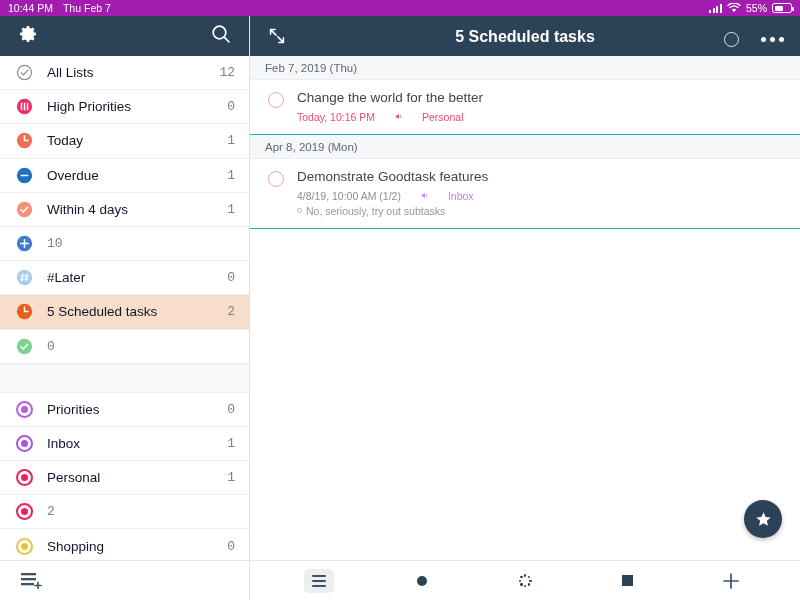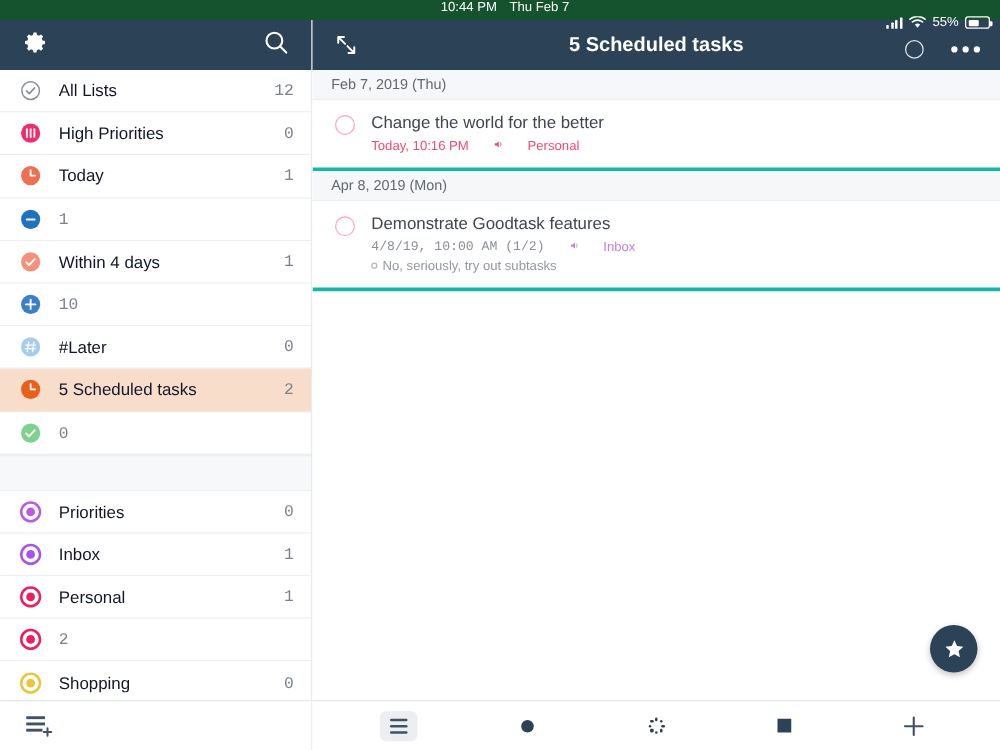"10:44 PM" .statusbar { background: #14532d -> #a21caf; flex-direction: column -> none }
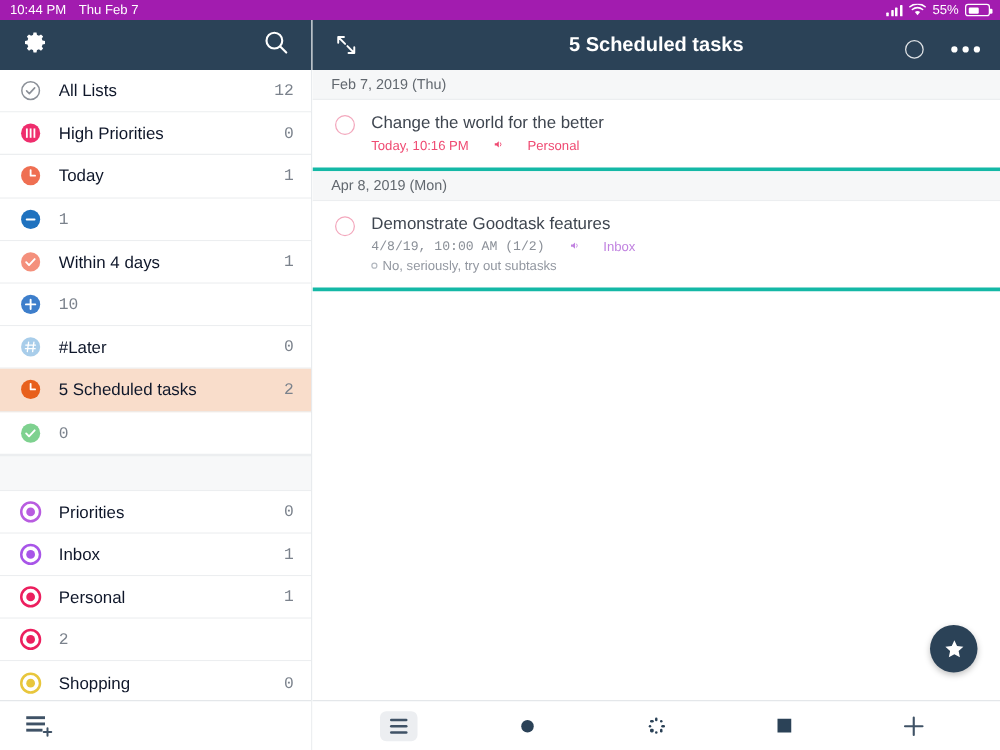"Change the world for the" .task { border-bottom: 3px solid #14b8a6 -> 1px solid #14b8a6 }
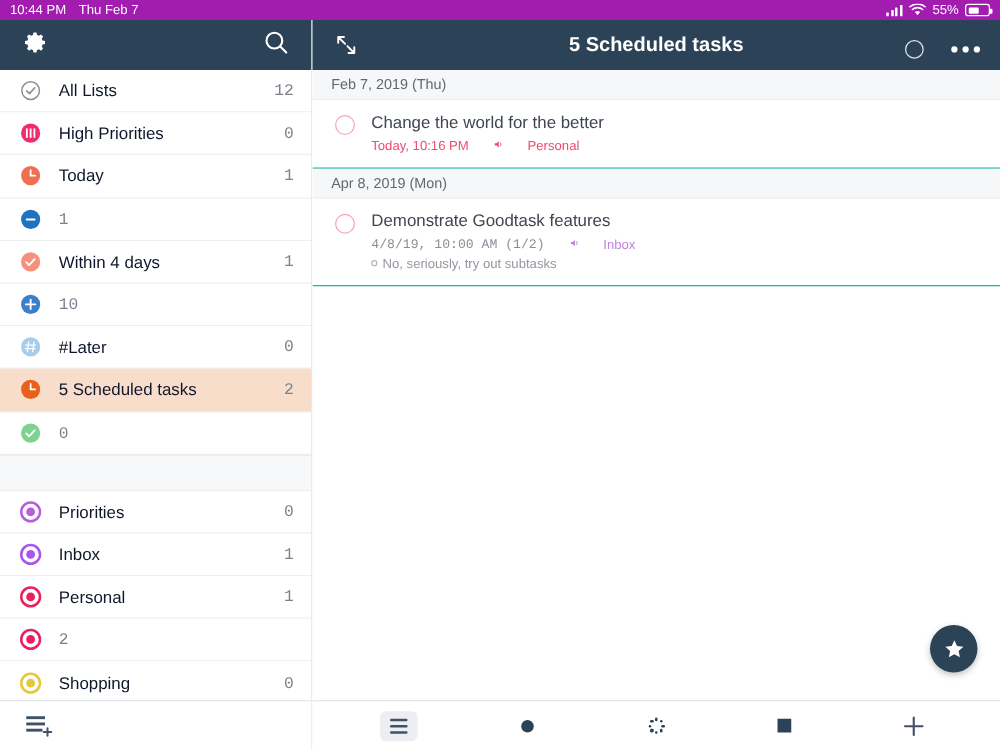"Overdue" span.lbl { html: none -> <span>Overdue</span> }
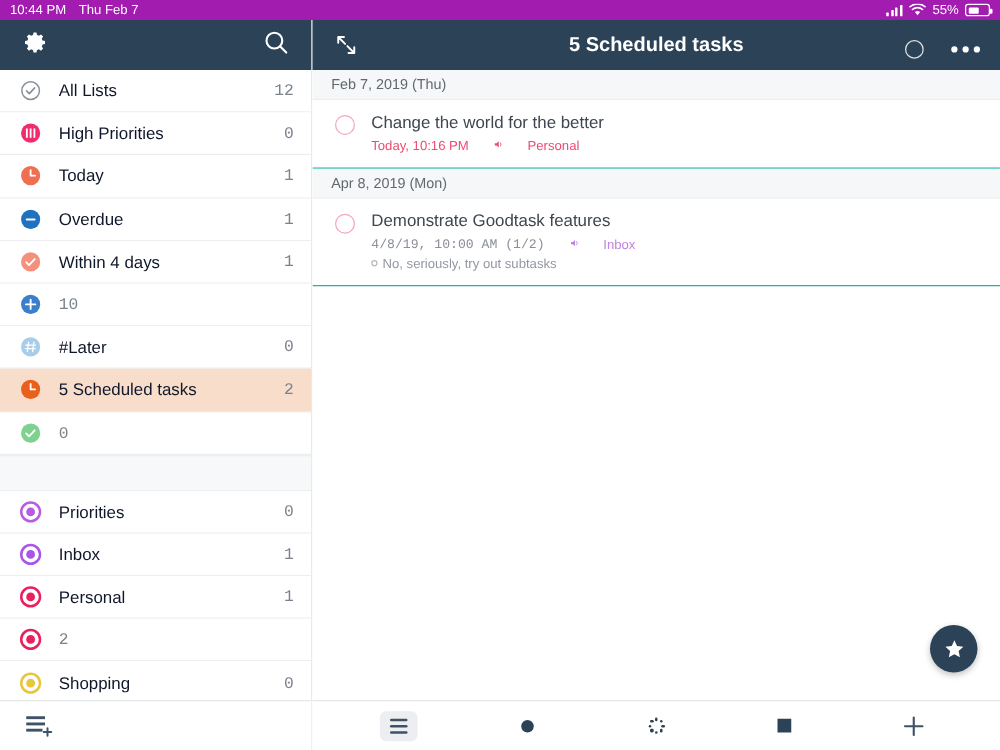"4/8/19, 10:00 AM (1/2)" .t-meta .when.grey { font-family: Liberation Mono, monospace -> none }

*-*-*

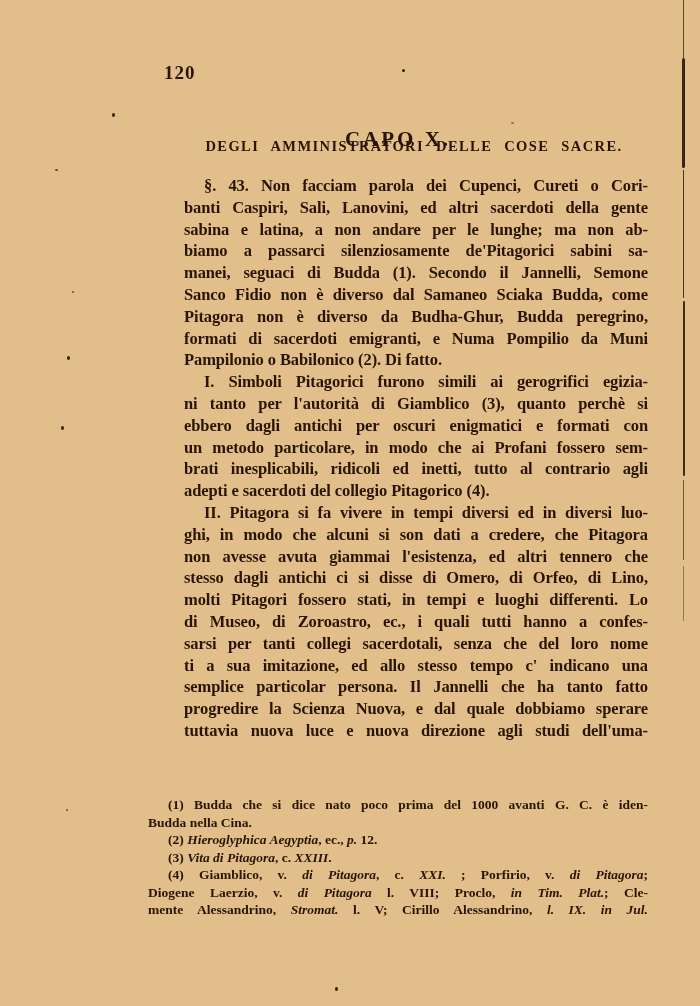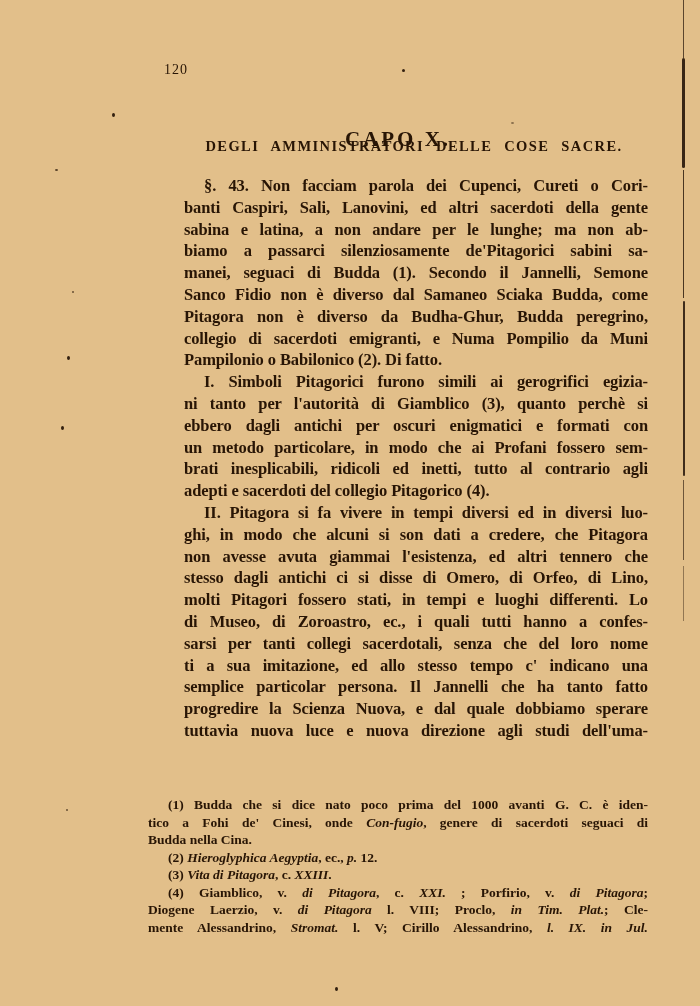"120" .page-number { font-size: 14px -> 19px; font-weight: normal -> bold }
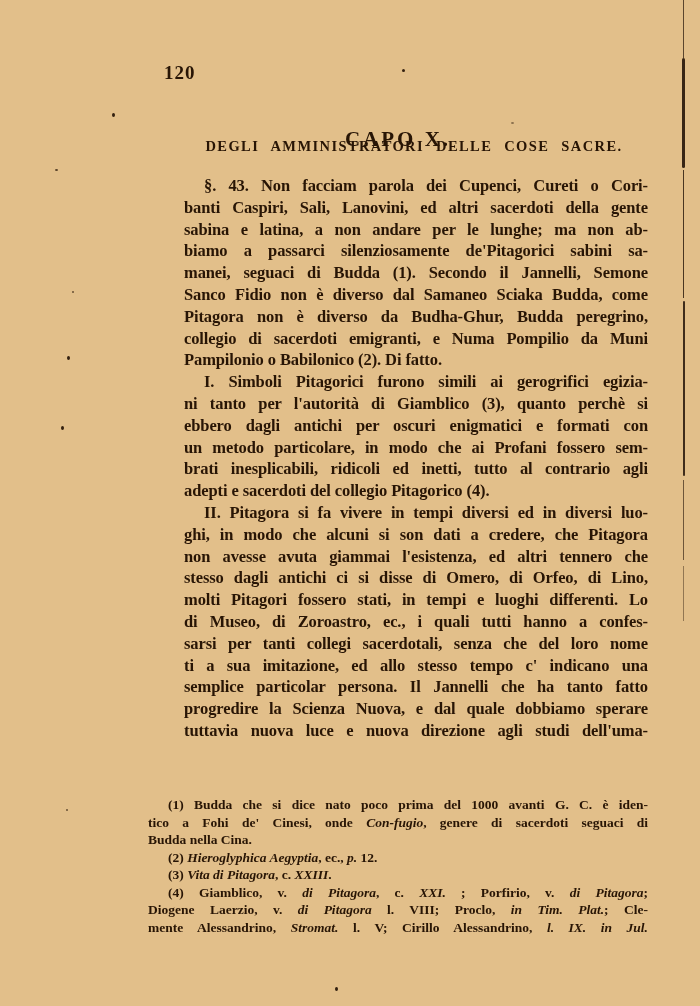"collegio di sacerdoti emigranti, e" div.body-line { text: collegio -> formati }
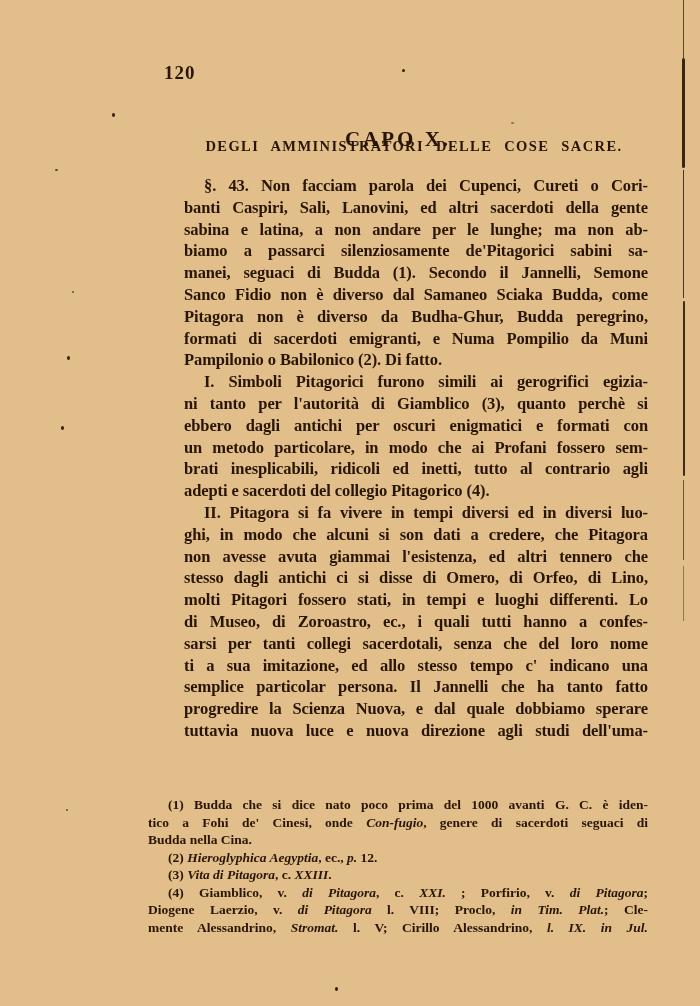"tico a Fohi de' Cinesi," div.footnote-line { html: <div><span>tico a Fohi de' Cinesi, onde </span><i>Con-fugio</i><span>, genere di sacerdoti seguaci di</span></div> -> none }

*-*-*

**Problem details:** Quote word for word only the lines above from the one containing "background: #14532d ->" through the one containing "Liberation Mono, monospace". Pictures stay out of your copy.

**Response for this exercise:**
"10:44 PM" .statusbar { background: #14532d -> #a21caf; flex-direction: column -> none }
"Change the world for the" .task { border-bottom: 3px solid #14b8a6 -> 1px solid #14b8a6 }
"Overdue" span.lbl { html: none -> <span>Overdue</span> }
"4/8/19, 10:00 AM (1/2)" .t-meta .when.grey { font-family: Liberation Mono, monospace -> none }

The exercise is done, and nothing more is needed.